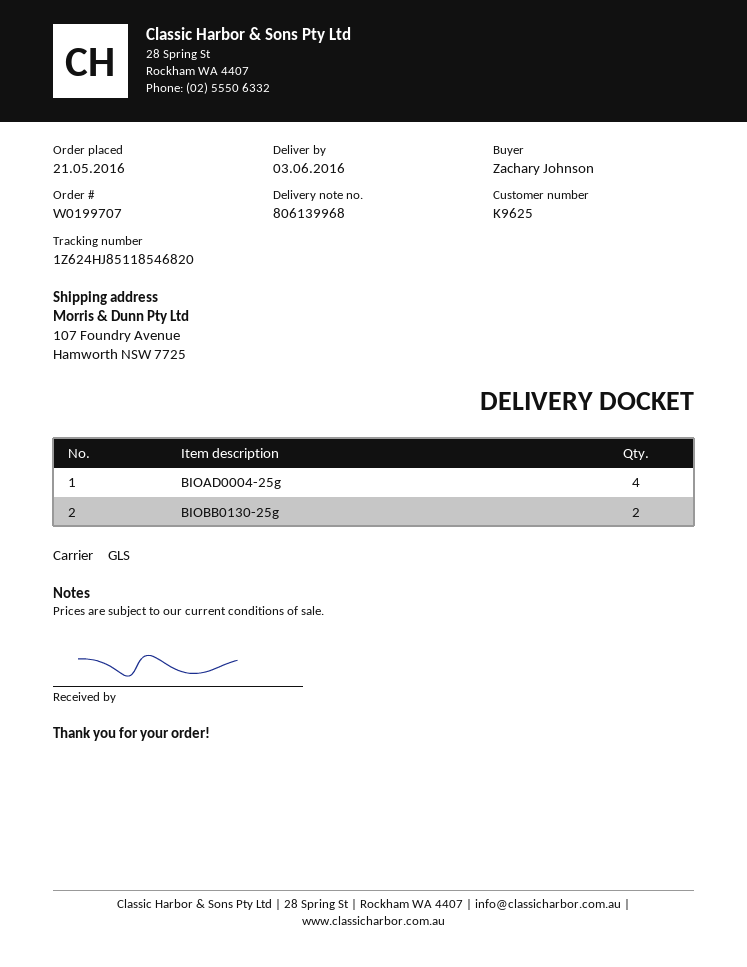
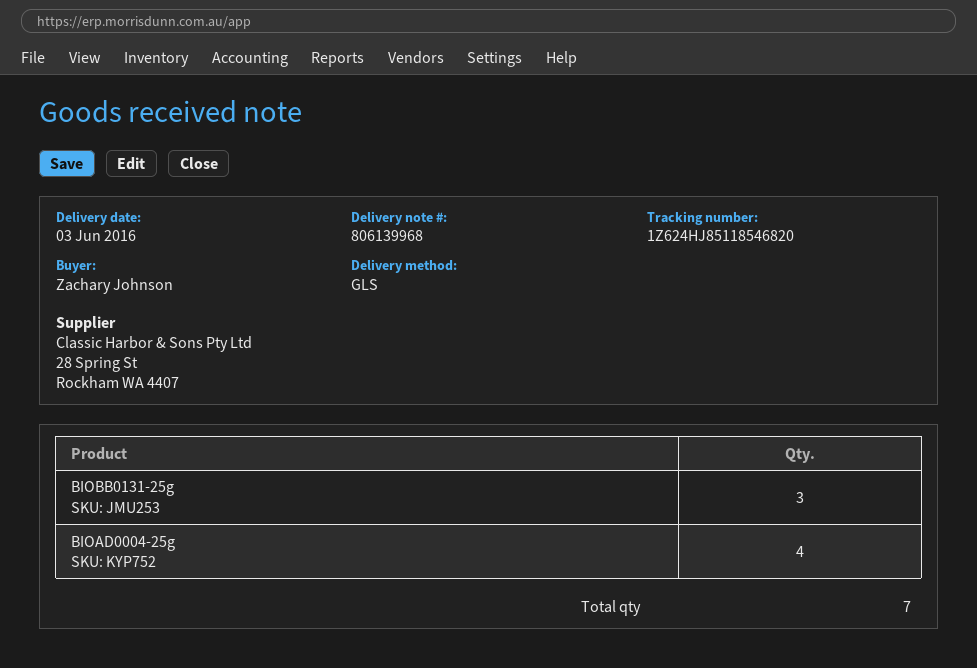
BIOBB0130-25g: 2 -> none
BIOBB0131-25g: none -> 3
==
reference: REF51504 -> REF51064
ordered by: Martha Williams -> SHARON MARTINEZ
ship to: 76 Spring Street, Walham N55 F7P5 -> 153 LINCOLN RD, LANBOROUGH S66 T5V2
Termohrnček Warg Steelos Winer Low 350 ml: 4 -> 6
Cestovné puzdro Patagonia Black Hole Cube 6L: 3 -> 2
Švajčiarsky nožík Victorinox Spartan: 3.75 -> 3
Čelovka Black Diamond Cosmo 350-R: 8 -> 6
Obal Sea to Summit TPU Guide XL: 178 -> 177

**DIRECTIONS FOR THIS TASK**
From the records above, print exactly the lines that run from the line with "Cestovné puzdro Patagonia" to the line with "Obal Sea to Summit TPU Guide XL: 178 -> 177", inclusive.

**ANSWER TO THE PROBLEM**
Cestovné puzdro Patagonia Black Hole Cube 6L: 3 -> 2
Švajčiarsky nožík Victorinox Spartan: 3.75 -> 3
Čelovka Black Diamond Cosmo 350-R: 8 -> 6
Obal Sea to Summit TPU Guide XL: 178 -> 177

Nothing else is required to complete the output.